Oldest remaining... a copywriting tip

People hate weasel words. We can smell em from a mile away. So don't use them.

Construct your claims so that they are true without them.
Delete extra words that don't make your claim more true.

"Oldest remaining building...
" is just another way to say, "Oldest building". A building that no longer remains isn't a building any longer, right?

"Only Brand X gives you Termintops®." Well, of course that's true, because Termintops is a registered trademark and you'd sue anyone else who used the word!

Be vivid. Tell a story. Don't be bland.

But [most of the time] avoid using [carefully selected] weasel words that [sort of] dull your story.

The accidental marketer

Marketers and designers will be quick to tell you that marketing and design are critical to the success of any venture.

That's why it's so sad/disturbing/surprising/wonderful to discover that so many successful ventures were created by amateurs. Yes, they were professionals at something (coding, perhaps, or raising money or managing or even selling) but the marketing and design was not created by a 'professional'.

The list is long, and runs from the Boy Scouts to Google, from Nike to the New York Yankees.

One possible lesson is that marketing is easy.

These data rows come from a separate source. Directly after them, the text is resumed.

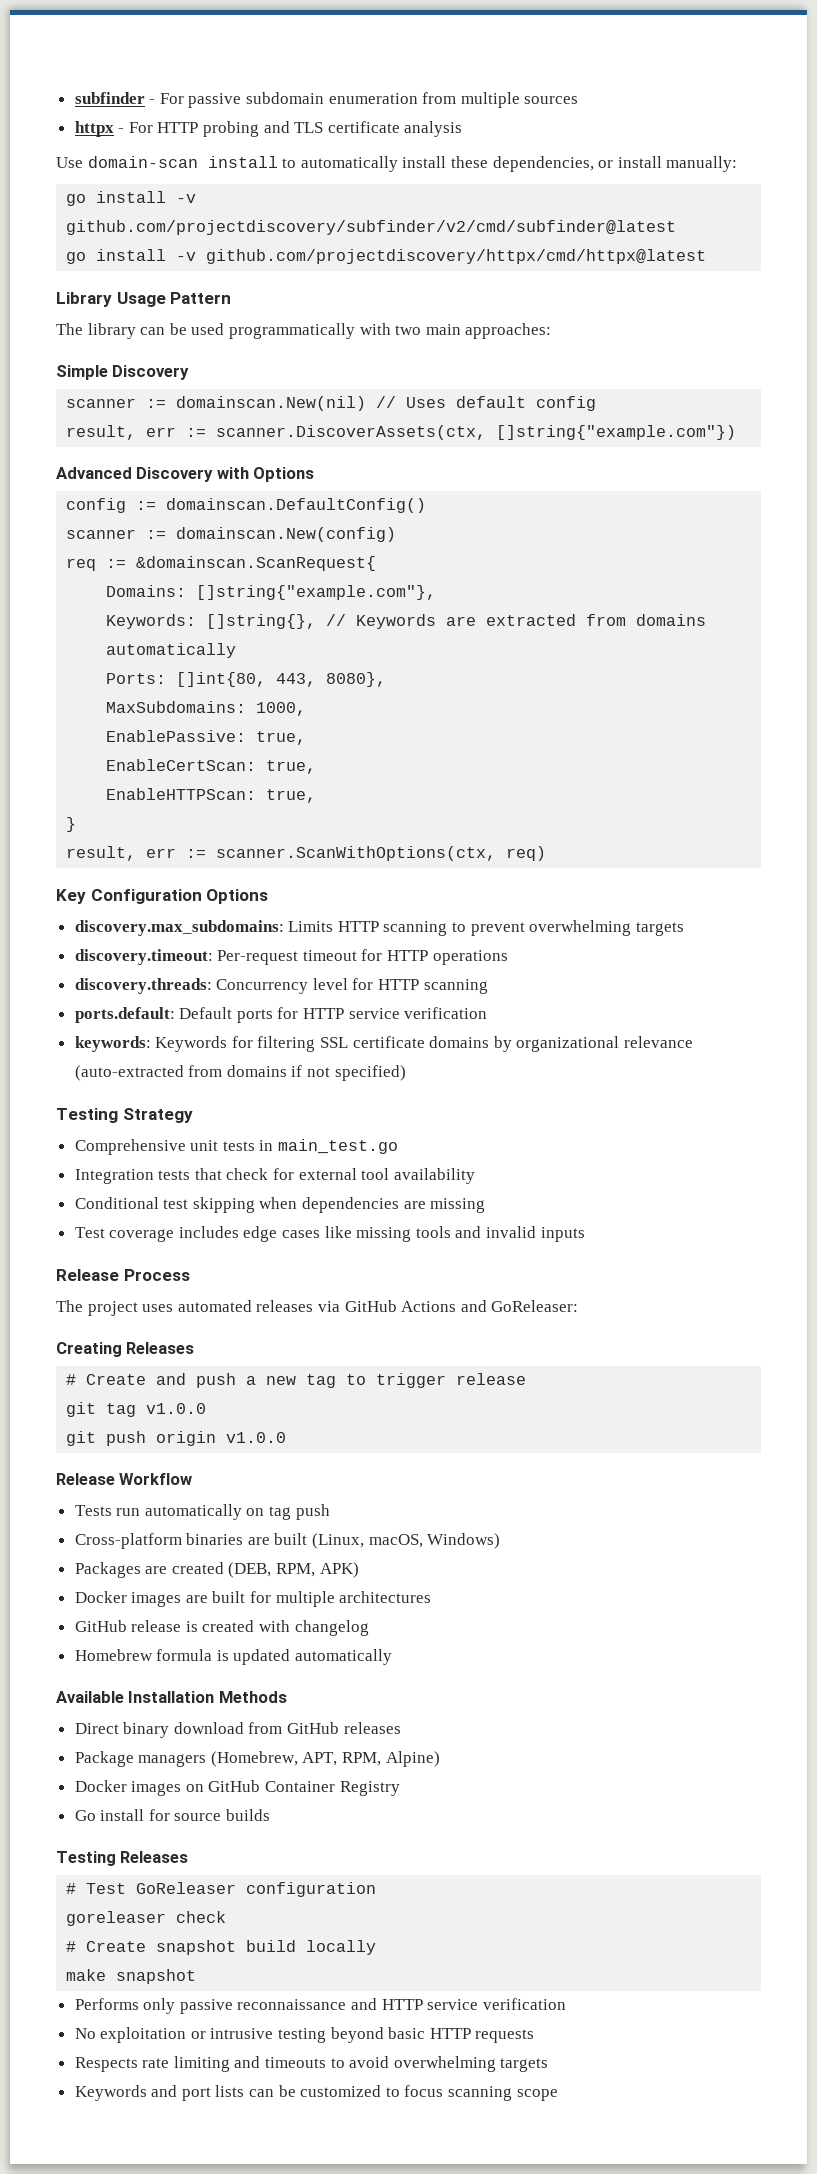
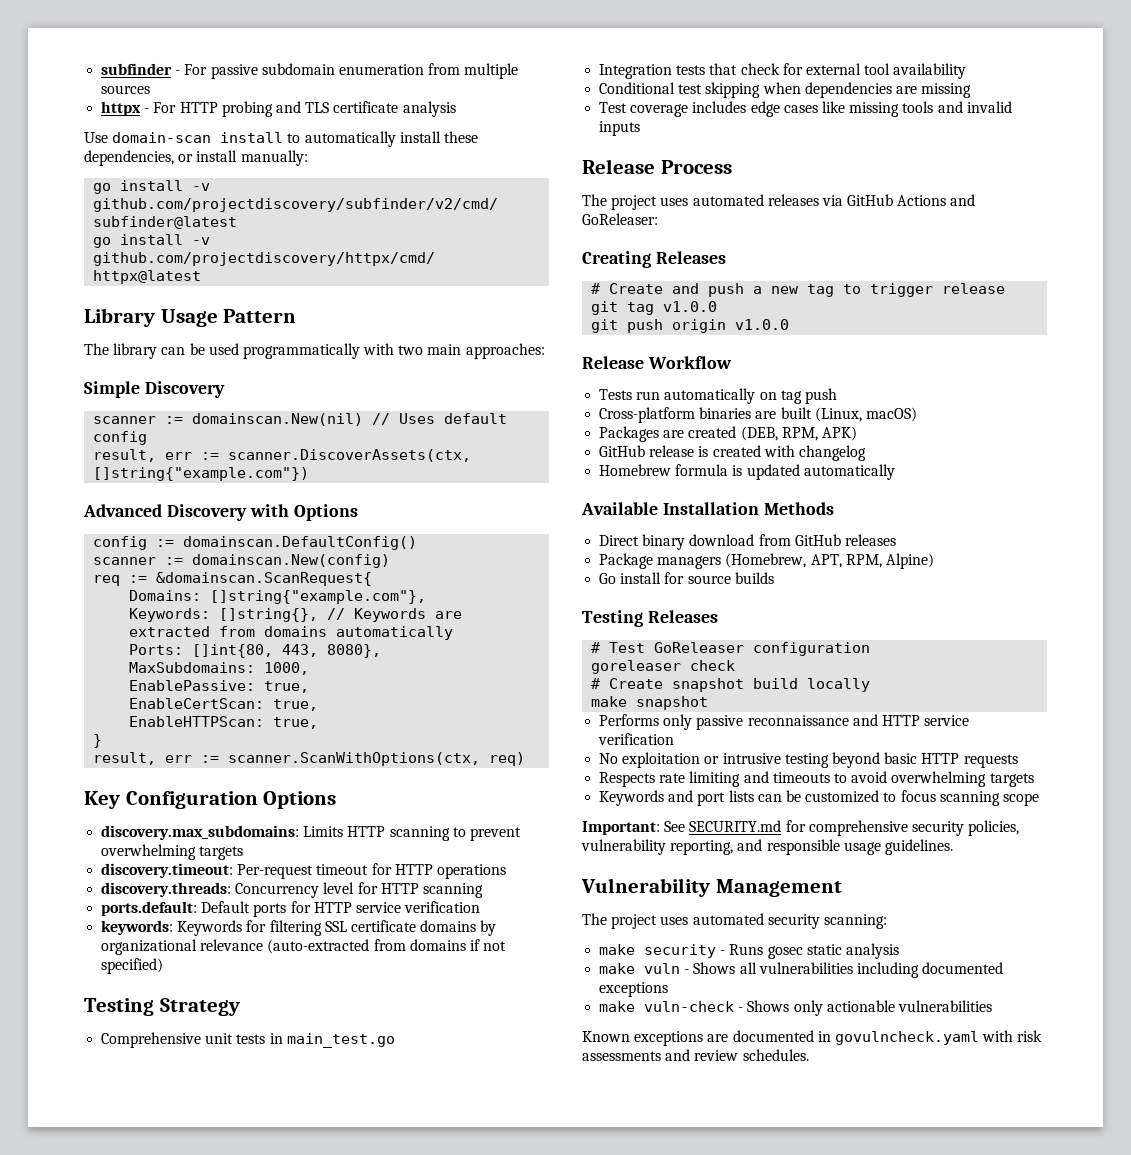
- Cross-platform binaries are built (Linux, macOS, Windows)
+ Cross-platform binaries are built (Linux, macOS)
- Docker images are built for multiple architectures
- Docker images on GitHub Container Registry
+ Important: See SECURITY.md for comprehensive security policies, vulnerability reporting, and responsible usage guidelines.
+ Vulnerability Management
+ The project uses automated security scanning:
+ make security - Runs gosec static analysis
+ make vuln - Shows all vulnerabilities including documented exceptions
+ make vuln-check - Shows only actionable vulnerabilities
+ Known exceptions are documented in govulncheck.yaml with risk assessments and review schedules.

The other, more likely lesson is that marketing is way too important to be left to professionals. Every person is a marketer, and anyone crazy enough and passionate enough to start something is definitely a marketer. It's not great programming that turns one Net company into a success while another flounders. More often than not, it's about how good a job the amateur running the marketing and design did.

Travel tip

I never bothered to print out boarding passes in advance... after all, the machine at the airport takes about ten seconds.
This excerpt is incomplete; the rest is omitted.